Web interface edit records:
* * *

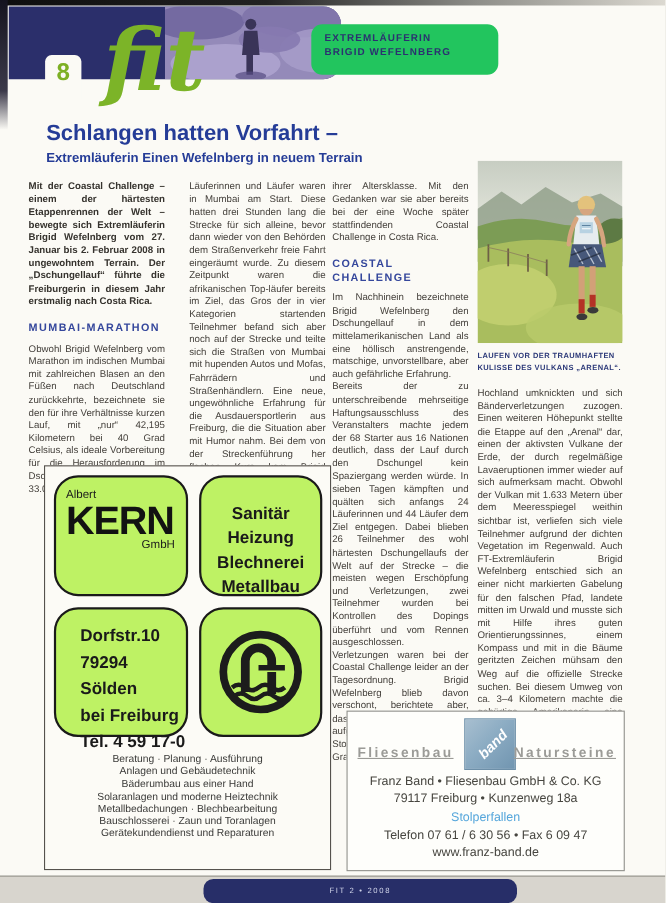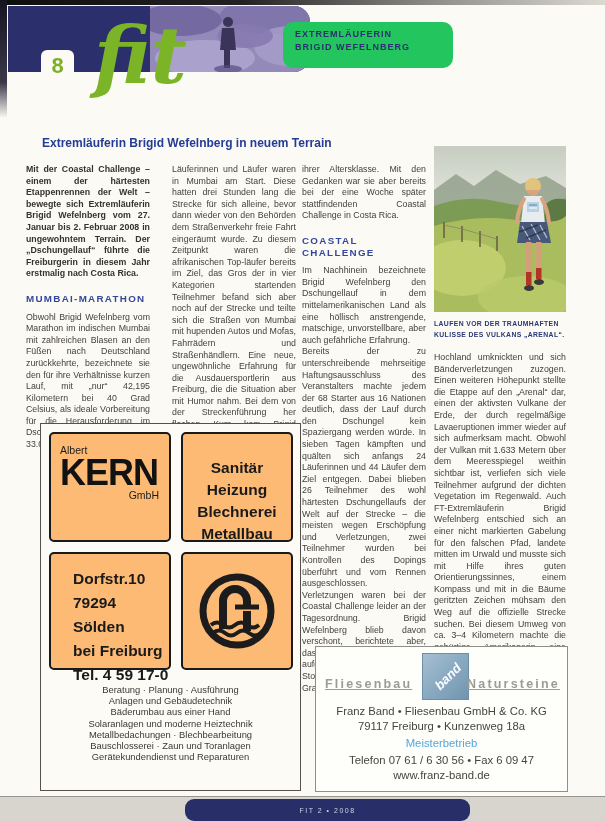--- a/index.html
+++ b/index.html
@@ -105,6 +105,7 @@
   </div>
   <div class="fitlogo">fit</div>
 
+  <div class="title">Schlangen hatten Vorfahrt –</div>
   <div class="subtitle">Extremläuferin Brigid Wefelnberg in neuem Terrain</div>
 
   <div class="col col1">

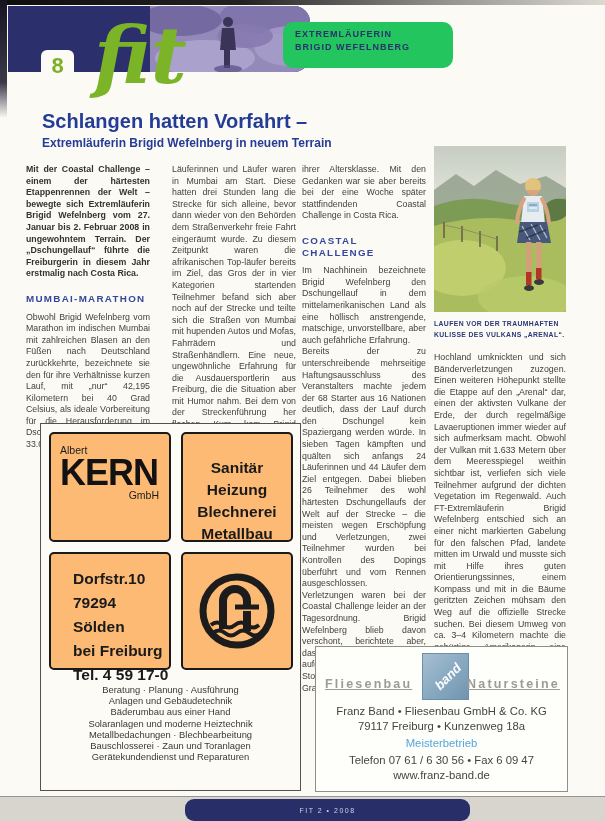--- a/index.html
+++ b/index.html
@@ -106,7 +106,7 @@
   <div class="fitlogo">fit</div>
 
   <div class="title">Schlangen hatten Vorfahrt –</div>
-  <div class="subtitle">Extremläuferin Brigid Wefelnberg in neuem Terrain</div>
+  <div class="subtitle">Extremläuferin Einen Wefelnberg in neuem Terrain</div>
 
   <div class="col col1">
     <p class="intro">Mit der Coastal Challenge – einem der härtesten Etappenrennen der Welt – bewegte sich Extremläuferin Brigid Wefelnberg vom 27. Januar bis 2. Februar 2008 in ungewohntem Terrain. Der „Dschungellauf“ führte die Freiburgerin in diesem Jahr erstmalig nach Costa Rica.</p>

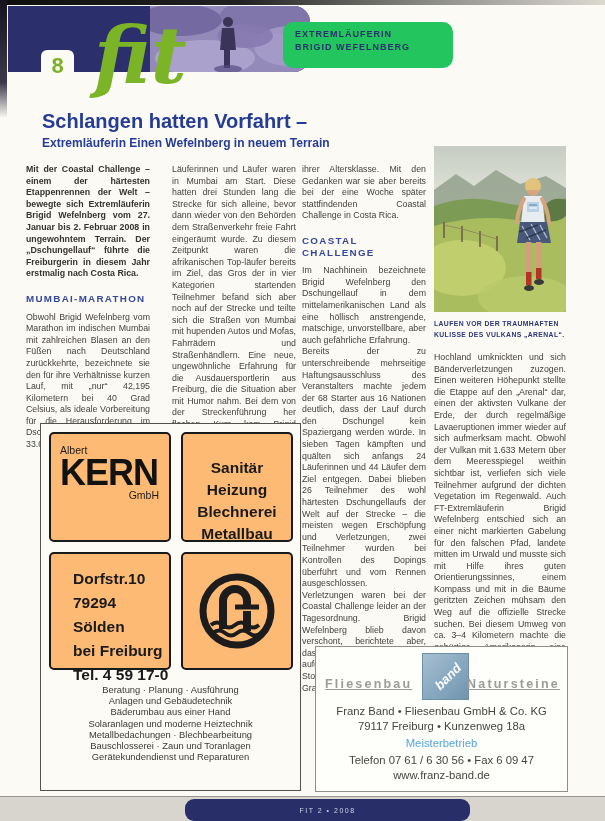--- a/index.html
+++ b/index.html
@@ -40,7 +40,7 @@
   
   .kern{position:absolute;left:40px;top:423px;width:261px;height:368px;border:1px solid #55524d;
         box-sizing:border-box;background:#fcfbf6;}
-  .kbox{position:absolute;border:2px solid #1a1a1a;border-radius:5px;background:#fdba74;box-sizing:border-box;}
+  .kbox{position:absolute;border:2px solid #1a1a1a;border-radius:22px;background:#bef264;box-sizing:border-box;}
   .kb1{left:8px;top:8px;width:122px;height:110px;padding:10px 8px 0 9px;}
   .kb3{left:140px;top:8px;width:112px;height:110px;padding-top:23px;text-align:center;}
   .kb2{left:8px;top:128px;width:122px;height:118px;padding:13px 0 0 22px;}

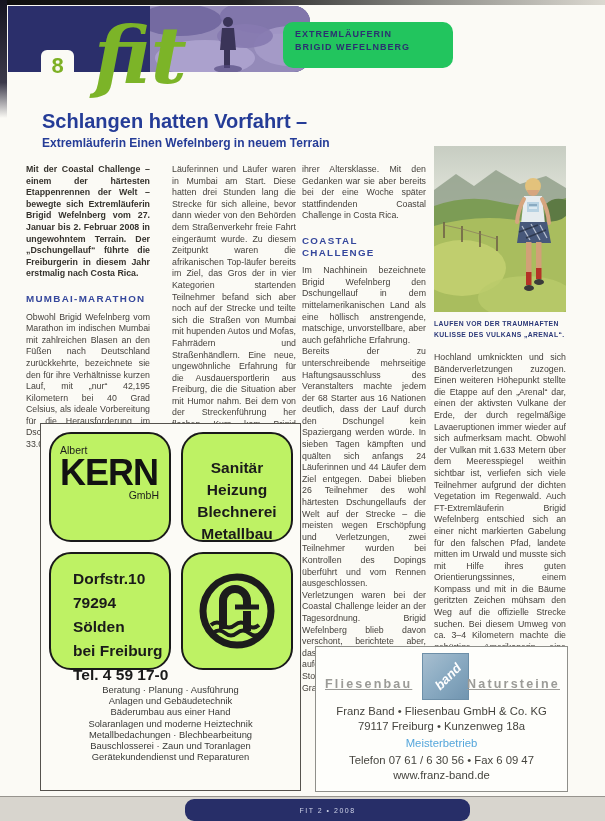--- a/index.html
+++ b/index.html
@@ -230,7 +230,7 @@
     <div class="graylabel gl-right">Natursteine</div>
     <div class="bl bl1">Franz Band • Fliesenbau GmbH &amp; Co. KG</div>
     <div class="bl bl2">79117 Freiburg • Kunzenweg 18a</div>
-    <div class="bl bl3">Meisterbetrieb</div>
+    <div class="bl bl3">Stolperfallen</div>
     <div class="bl bl4">Telefon 07 61 / 6 30 56 • Fax 6 09 47</div>
     <div class="bl bl5">www.franz-band.de</div>
   </div>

* * *

• [Exercise aim] Out of the entries, report each line that contains the word "Terrain".

• [Task output]
   <div class="subtitle">Extremläuferin Brigid Wefelnberg in neuem Terrain</div>
-  <div class="subtitle">Extremläuferin Brigid Wefelnberg in neuem Terrain</div>
+  <div class="subtitle">Extremläuferin Einen Wefelnberg in neuem Terrain</div>
     <p class="intro">Mit der Coastal Challenge – einem der härtesten Etappenrennen der Welt – bewegte sich Extremläuferin Brigid Wefelnberg vom 27. Januar bis 2. Februar 2008 in ungewohntem Terrain. Der „Dschungellauf“ führte die Freiburgerin in diesem Jahr erstmalig nach Costa Rica.</p>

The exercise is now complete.